Under the language contained in the standard ISO commercial general liability policy, this is a hot knife through butter claim for the insurer. Under that form, coverage is only provided for “bodily injury” that takes place during the policy period. Here, as noted, the “bodily injury” took place well outside of the policy period.

However, in Lee, the insurer’s policy used different language than what appears in ISO’s form. The policy provided:

"INSURING AGREEMENT—WE will pay all sums the INSURED legally must pay as DAMAGES . . . because of INJURY to which this insurance applies caused by an OCCURRENCE arising out of GARAGE OPERATIONS or AUTO HAZARD.

The policy defined an “occurrence” as: “OCCURRENCE”, with respect to COVERED POLLUTION DAMAGES, INJURY Groups 1 and 2 means an accident, including continuous or repeated exposure to conditions, which results in such INJURY or COVERED POLLUTION DAMAGES during the Coverage Part period neither intended nor expected from the standpoint of a reasonably prudent person.”

The insurer disclaimed coverage for the Lee and Brenner suits filed against the Ford dealer. Its basis was that the December 2008 accident fell outside the policy period, which ended in June 2007. The claimants entered into a combined settlement with the dealership, for $5.4 million, in exchange for an assignment of policy rights. The claimants filed suit against the insurer. The federal district court found in favor of the claimants. An appeal was taken to the Eleventh Circuit.

The Court of Appeals affirmed, holding that “the policy covered the ‘occurrence’ of the negligent repair that took place during the coverage period, even though the injury did not manifest until after the coverage period.”
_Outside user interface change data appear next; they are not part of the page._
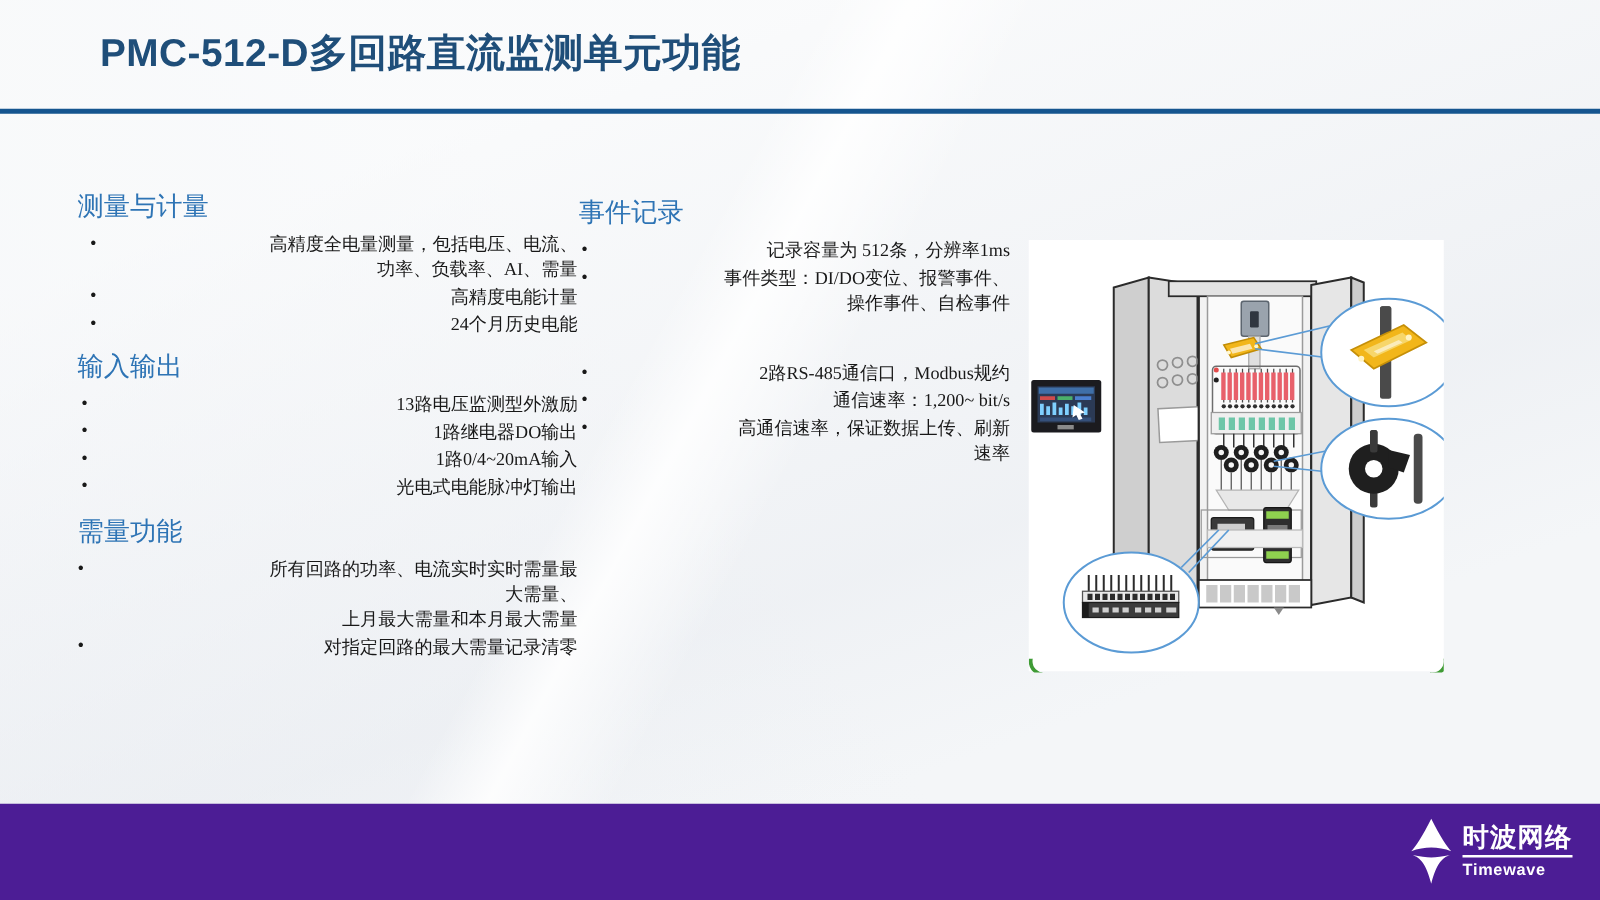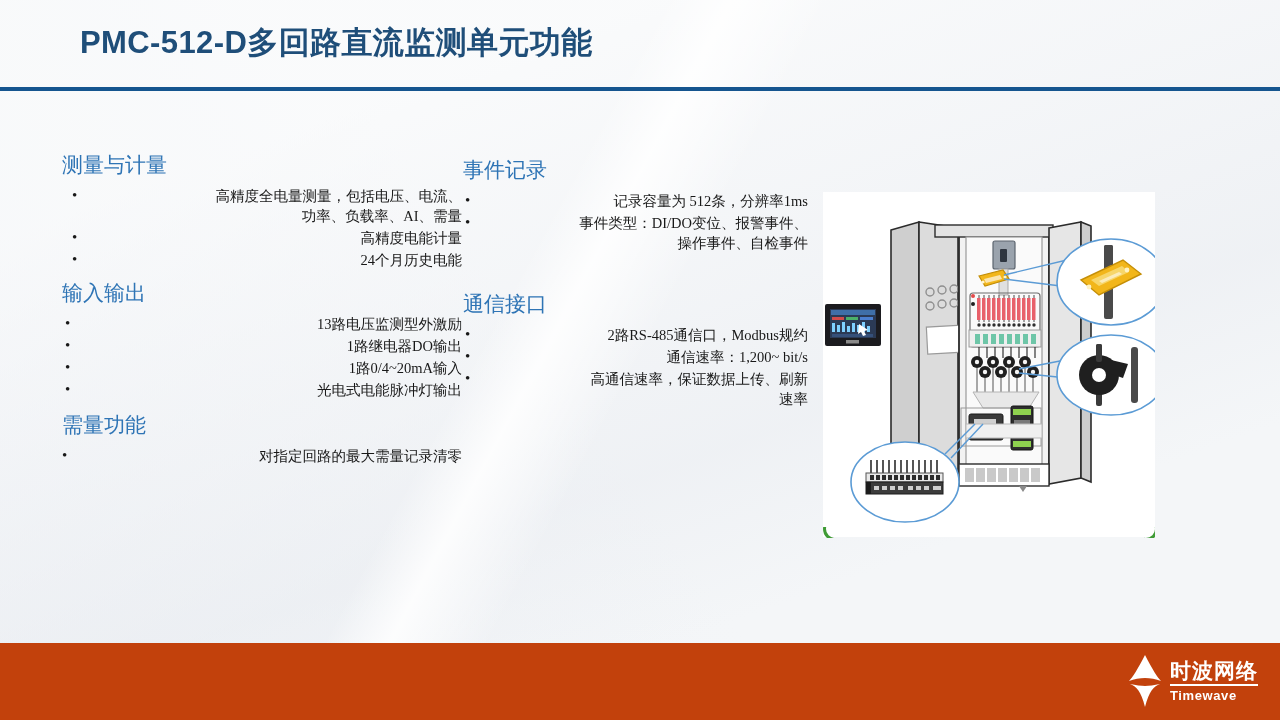--- a/index.html
+++ b/index.html
@@ -186,7 +186,6 @@
   </div>
 
   <div class="section" style="margin-top:36px;">
-    <div class="sec-title">通信接口</div>
     <ul class="bullets">
       <li>
         <span>2路RS-485通信口，Modbus规约</span>

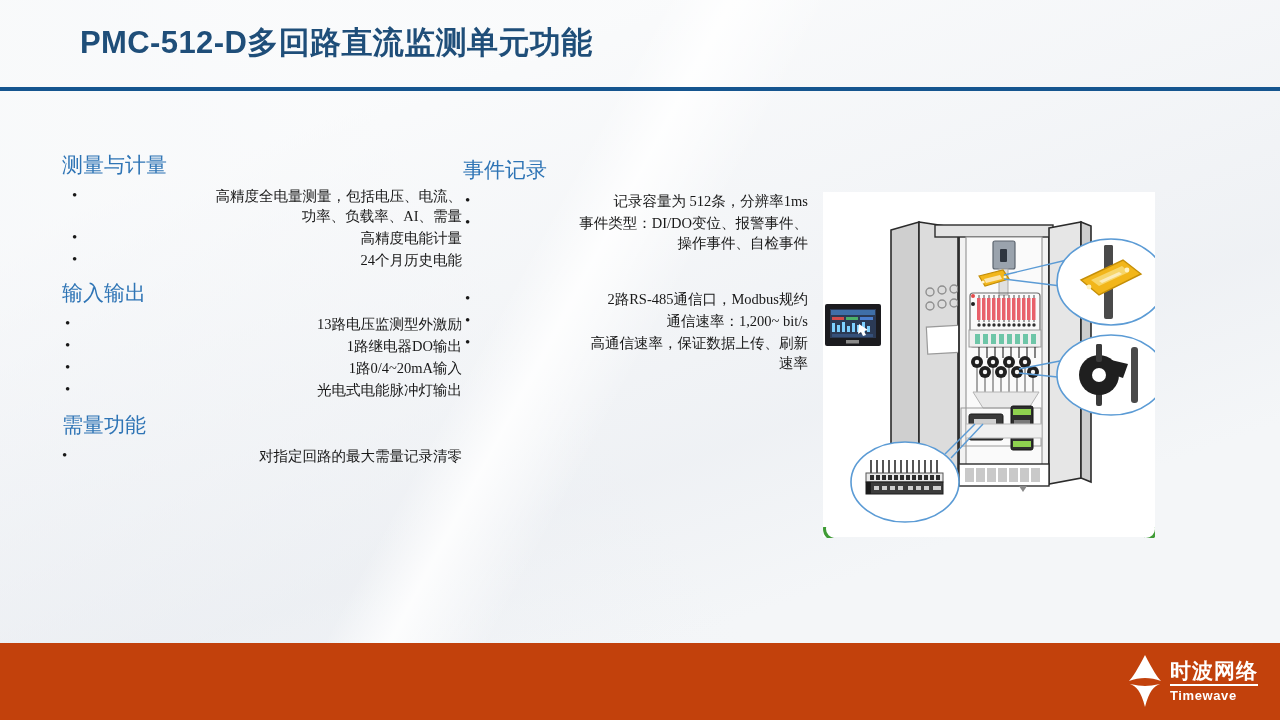--- a/index.html
+++ b/index.html
@@ -162,6 +162,11 @@
   <div class="section" id="sec-demand" style="margin-top:10px;">
     <div class="sec-title">需量功能</div>
     <ul class="bullets">
+      <li>
+        <span>所有回路的功率、电流实时实时需量最</span>
+        <span class="cont-sm">大需量、</span>
+        <span class="cont">上月最大需量和本月最大需量</span>
+      </li>
       <li>
         <span>对指定回路的最大需量记录清零</span>
       </li>

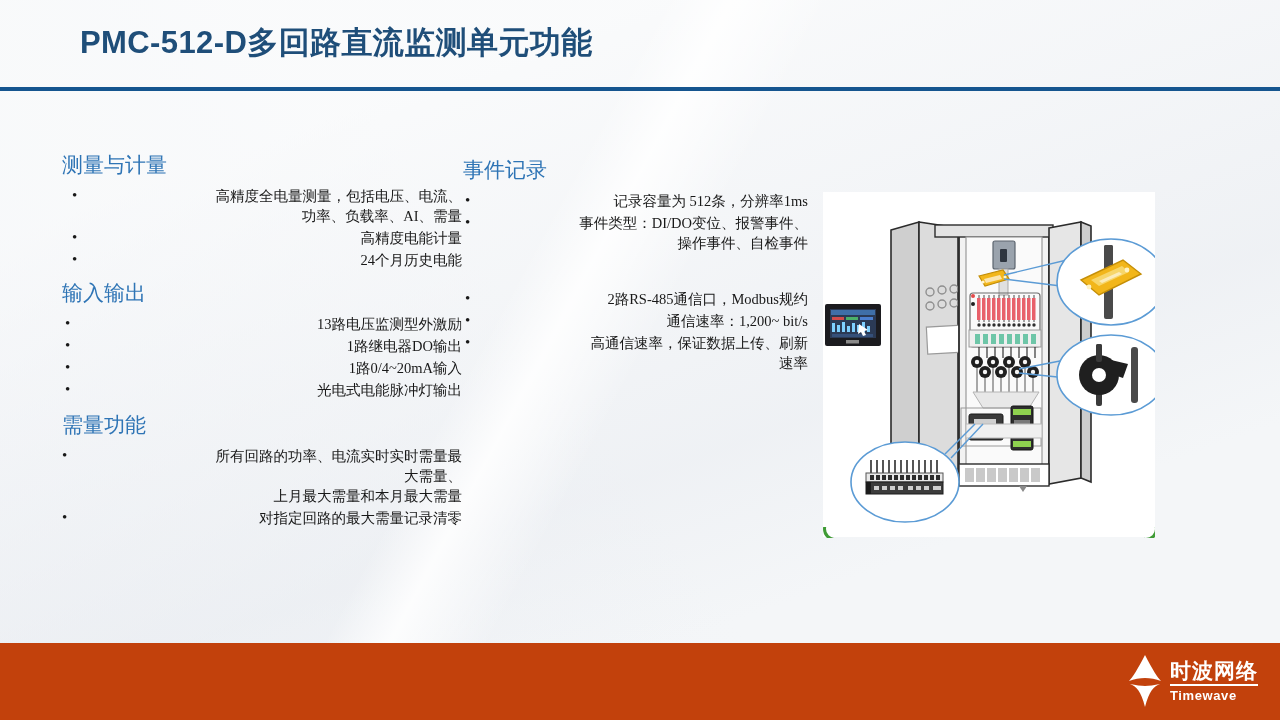--- a/index.html
+++ b/index.html
@@ -97,7 +97,7 @@
   
   #footer {
     position: absolute; left: 0; top: 643px; width: 1280px; height: 77px;
-    background: #c2410c;
+    background: #4c1d95;
   }
   #logo {
     position: absolute; right: 22px; top: 10px;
The court’s explanation is not a model in clarity: “We agree with the district court that the policy’s plain text is ambiguous about what type of ‘occurrence’ triggers coverage. The policy does not clearly state that it applies only to injuries that occur within the policy period, nor does it state specifically what type of ‘accident’ during the policy period might trigger coverage. The policy also identifies an ‘injury’ as a distinct concept from an ‘occurrence’ or ‘accident’ for coverage purposes, suggesting that the ‘occurrence’ trigger for coverage is not the same as the time of the injury. We hold, as the district court did, that the policy could reasonably be interpreted as requiring either that the accident—here, the negligent repair—occur during the policy period, or that the injury resulting from the accident—here, the car crash—occur during the policy period.”
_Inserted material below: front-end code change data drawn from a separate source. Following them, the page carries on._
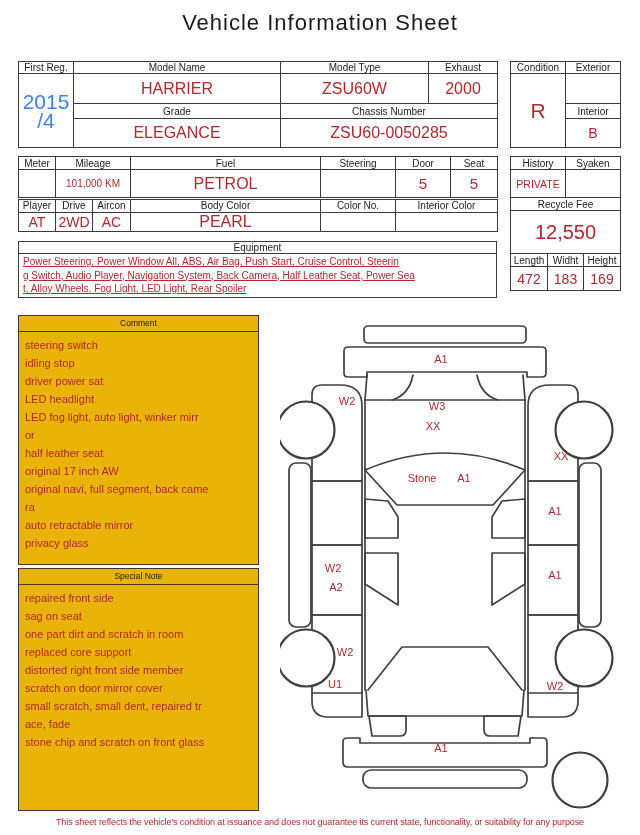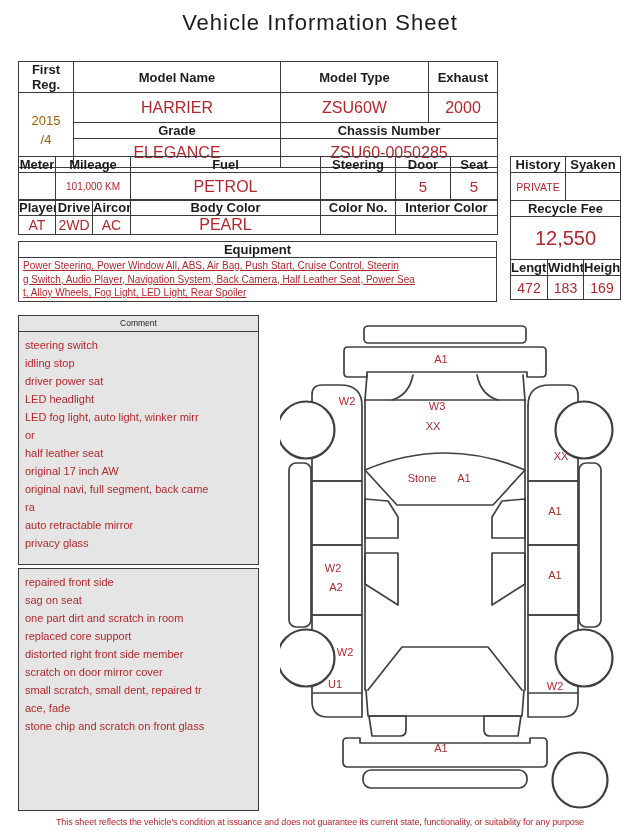--- a/index.html
+++ b/index.html
@@ -9,7 +9,7 @@
          font-size:22px;letter-spacing:1px;color:#1b1b1b;}
   table{border-collapse:collapse;position:absolute;table-layout:fixed;}
   td,th{border:1.6px solid #3a3a3a;padding:0;text-align:center;vertical-align:middle;overflow:hidden;}
-  th{font-weight:bold;font-size:13px;color:#1c1c1c;}
+  th{font-weight:normal;font-size:10px;color:#1c1c1c;}
   .red{color:#b3282d;}
   .v16{font-size:16px;color:#b3282d;}
   .v14{font-size:14px;color:#b3282d;}

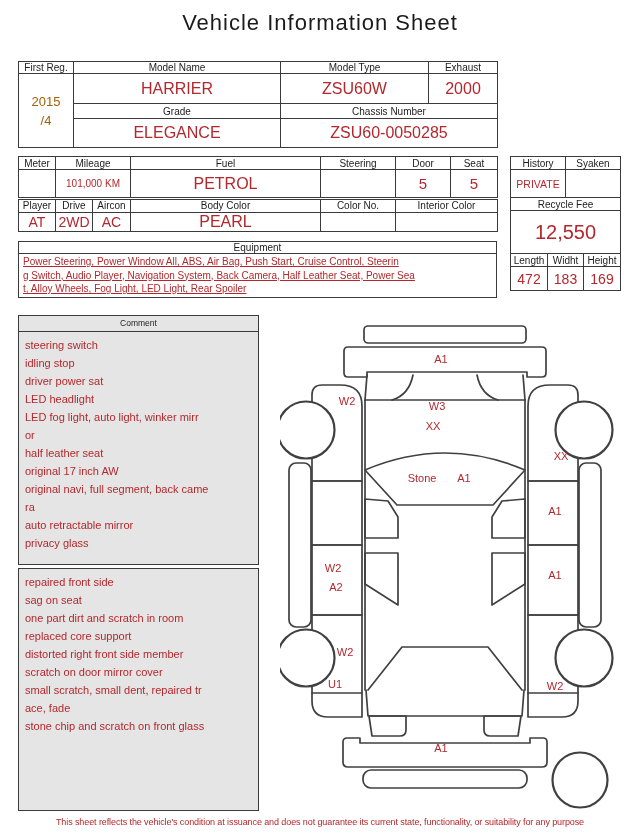--- a/index.html
+++ b/index.html
@@ -64,6 +64,28 @@
   </tbody>
     </table>
 
+  <table style="left:510px;top:61px;width:110px;">
+    <colgroup>
+        <col style="width:55px">
+        <col style="width:55px">
+      </colgroup>
+    <tbody>
+        <tr style="height:12px">
+      <th>Condition</th>
+      <th>Exterior</th>
+    </tr>
+    <tr style="height:30px">
+      <td rowspan="3" class="v20">R</td>
+      <td></td>
+    </tr>
+    <tr style="height:15px">
+      <th>Interior</th>
+    </tr>
+    <tr style="height:29px">
+      <td class="v14">B</td>
+    </tr>
+  </tbody>
+    </table>
 
   <table style="left:18px;top:156px;width:479px;">
     <colgroup>

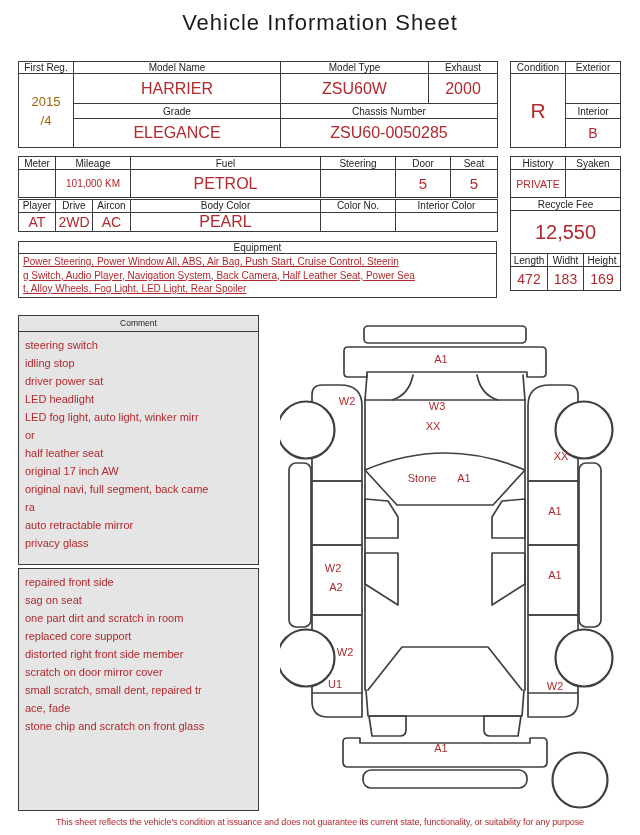--- a/index.html
+++ b/index.html
@@ -47,7 +47,7 @@
       <th>Exhaust</th>
     </tr>
     <tr style="height:30px">
-      <td rowspan="3" class="pre" style="font-size:13px;line-height:19px;color:#a16207;">2015
+      <td rowspan="3" class="pre" style="font-size:21px;line-height:19px;color:#3b82f6;">2015
 /4</td>
       <td class="v16">HARRIER</td>
       <td class="v16">ZSU60W</td>

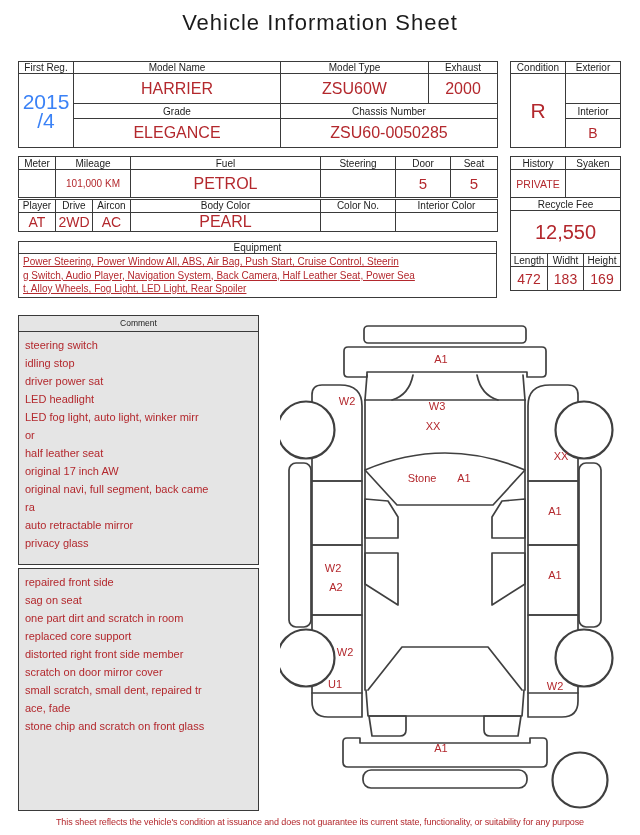--- a/index.html
+++ b/index.html
@@ -16,7 +16,7 @@
   .v20{font-size:21px;color:#b3282d;}
   .v10{font-size:10px;color:#b3282d;}
   .pre{white-space:pre-line;}
-  .box{position:absolute;border:1.6px solid #3a3a3a;background:#e5e5e5;}
+  .box{position:absolute;border:1.6px solid #3a3a3a;background:#eab308;}
   .boxhead{height:15px;line-height:15px;border-bottom:1.6px solid #3a3a3a;
            text-align:center;font-size:8.5px;color:#1c1c1c;}
   .boxbody{padding:4px 6px;font-size:11px;line-height:18px;color:#b3282d;white-space:pre-line;text-align:left;}

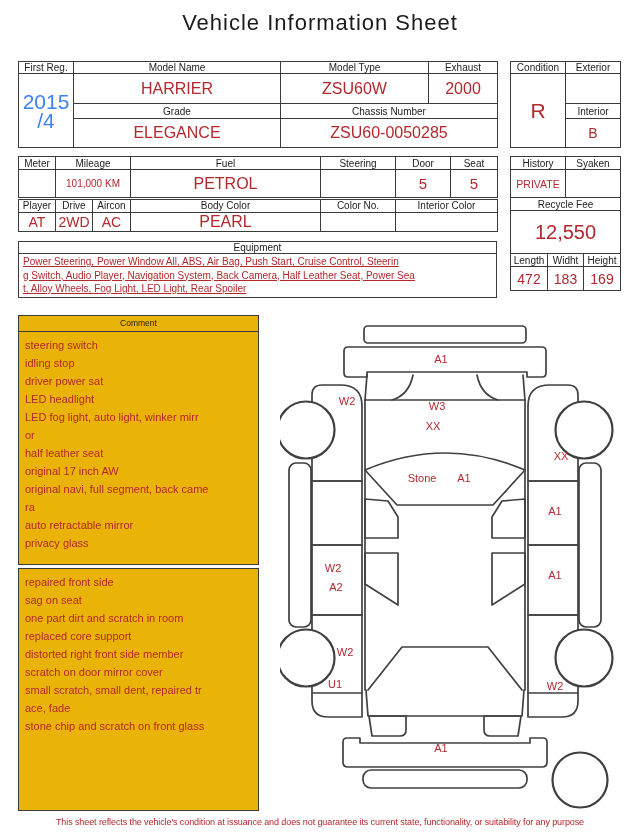--- a/index.html
+++ b/index.html
@@ -212,6 +212,7 @@
   </div>
 
   <div class="box" style="left:18px;top:568px;width:239px;height:241px;">
+    <div class="boxhead">Special Note</div>
     <div class="boxbody">repaired front side
 sag on seat
 one part dirt and scratch in room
I believe that the decision was wrongly decided. Even under the policy’s non-traditional definition of “occurrence,” I see only a requirement that there must be injury during the policy period. However, the policy’s use of the definition of “occurrence” that it did opened the door to a decision that it was ambiguous. Again, under the plain old ISO general liability policy language, which does not define “occurrence” in terms of timing, and which makes clear that coverage is only provided for “bodily injury” that takes place during the policy period, I can’t see how the insurer loses this case. Sometimes boring is good.